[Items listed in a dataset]

^^^^

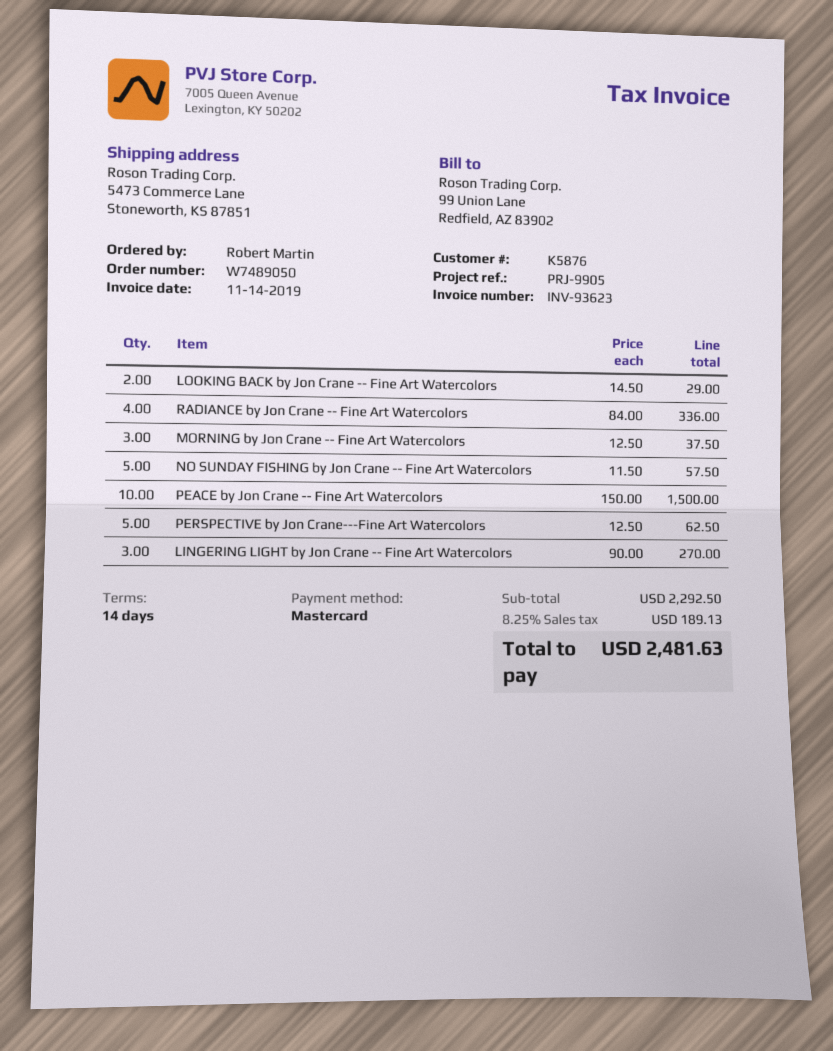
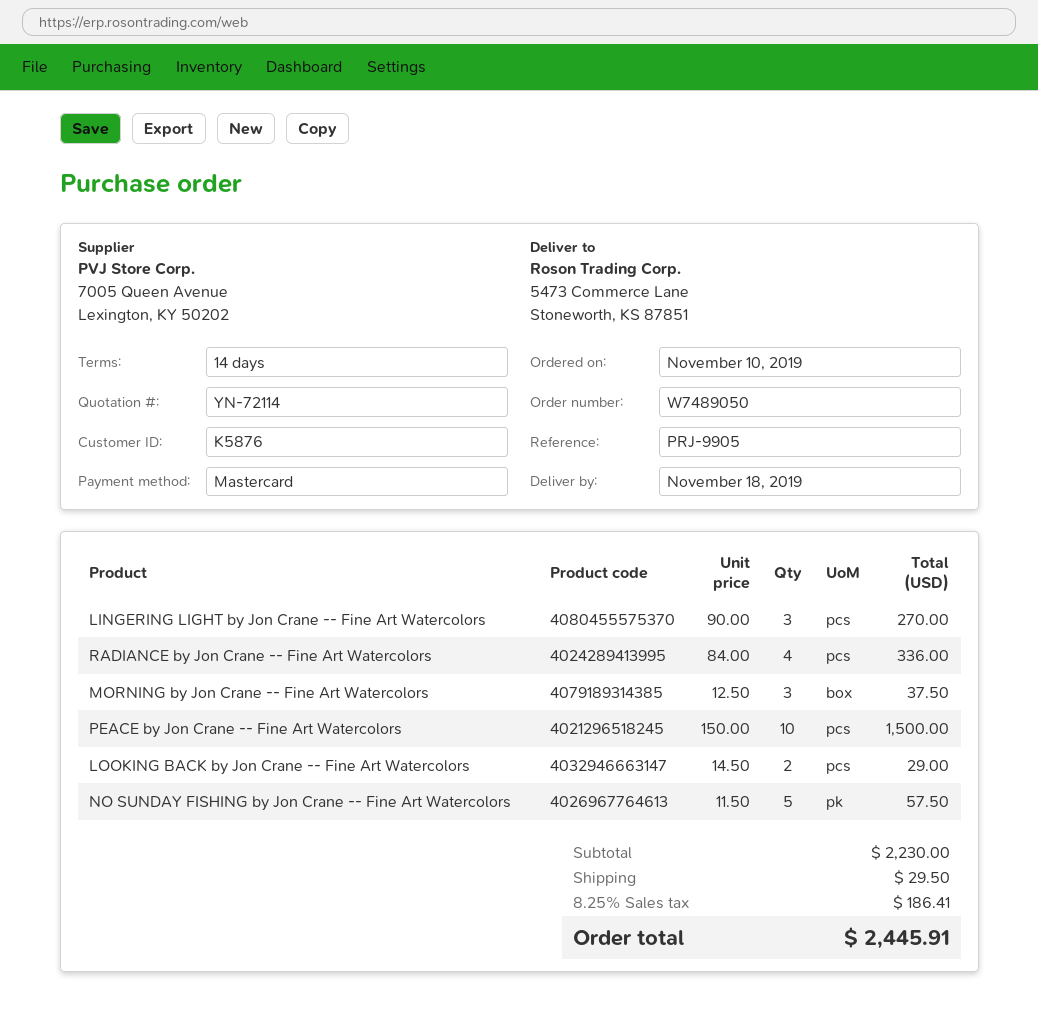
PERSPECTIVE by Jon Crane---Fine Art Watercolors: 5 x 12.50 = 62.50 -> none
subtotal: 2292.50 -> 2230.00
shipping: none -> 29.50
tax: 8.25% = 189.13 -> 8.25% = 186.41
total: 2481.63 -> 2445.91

^^^^

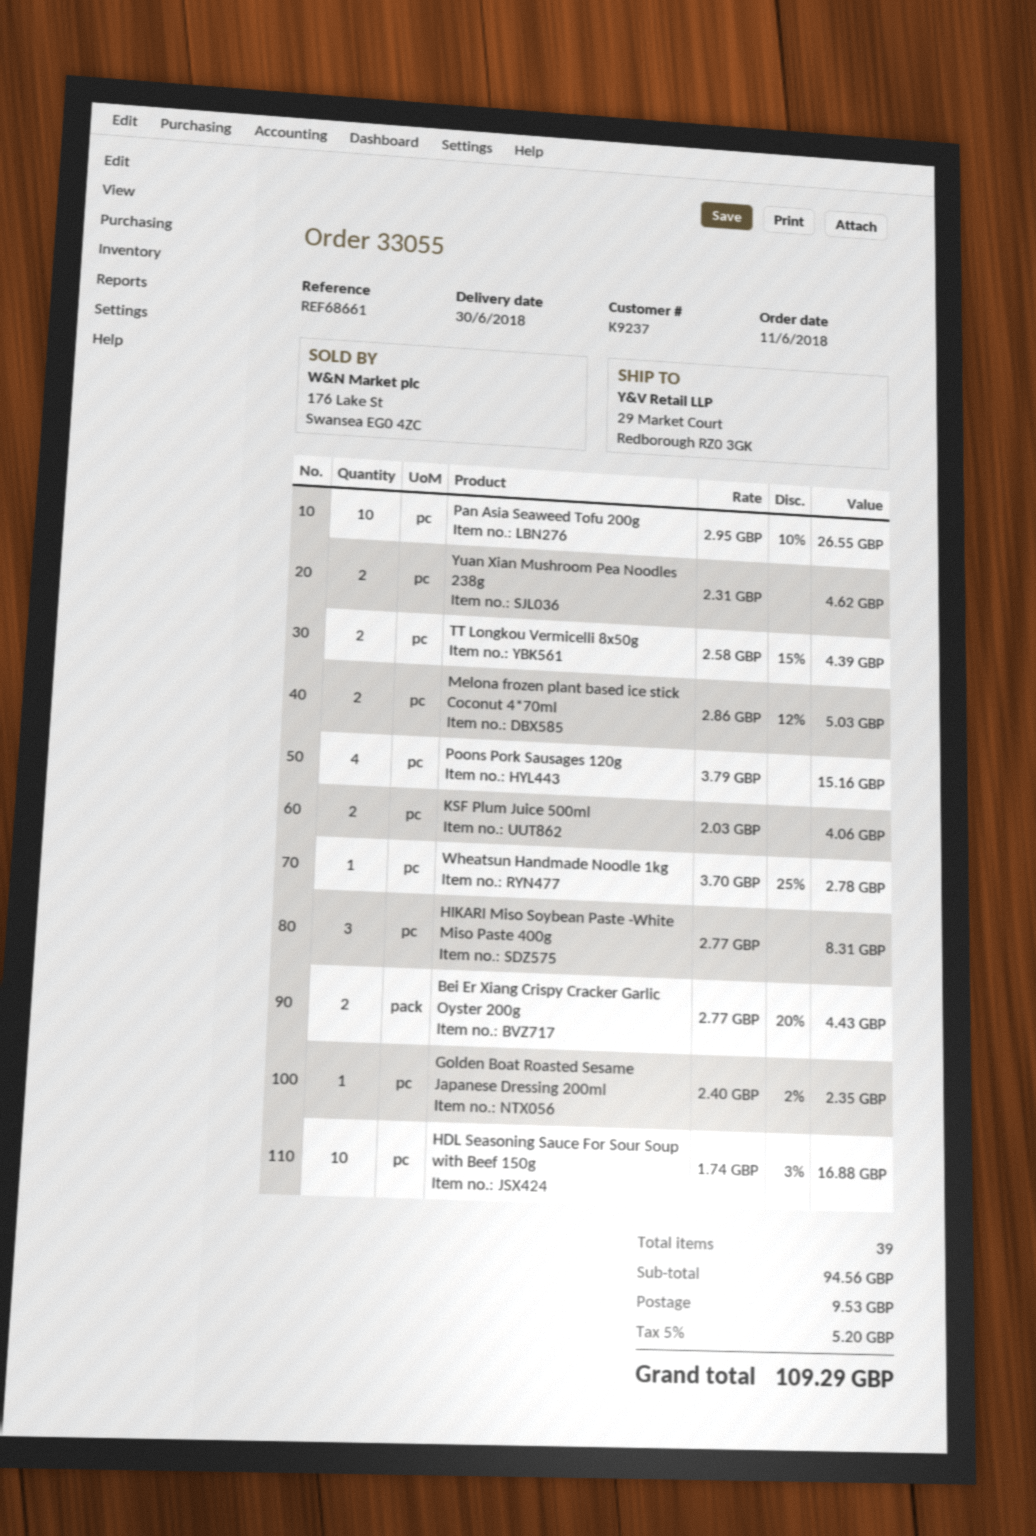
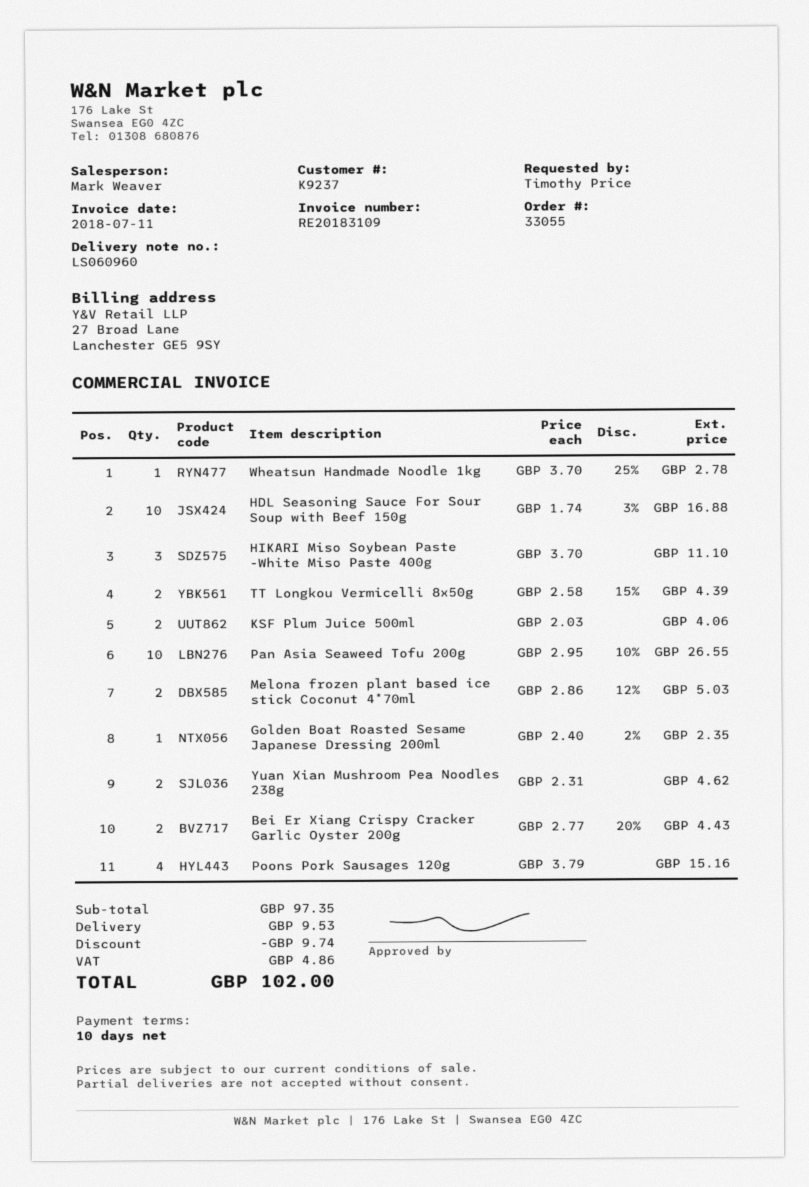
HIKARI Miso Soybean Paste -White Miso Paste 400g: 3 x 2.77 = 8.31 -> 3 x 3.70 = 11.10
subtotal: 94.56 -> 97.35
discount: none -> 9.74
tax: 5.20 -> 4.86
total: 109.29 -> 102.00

^^^^

- Problem to work on
Taking the entries above, write out exactly the lines starting with the line containing "PERSPECTIVE by Jon" and going on through the line containing "total: 2481.63 -> 2445.91", both included, and nothing else.

- Solution
PERSPECTIVE by Jon Crane---Fine Art Watercolors: 5 x 12.50 = 62.50 -> none
subtotal: 2292.50 -> 2230.00
shipping: none -> 29.50
tax: 8.25% = 189.13 -> 8.25% = 186.41
total: 2481.63 -> 2445.91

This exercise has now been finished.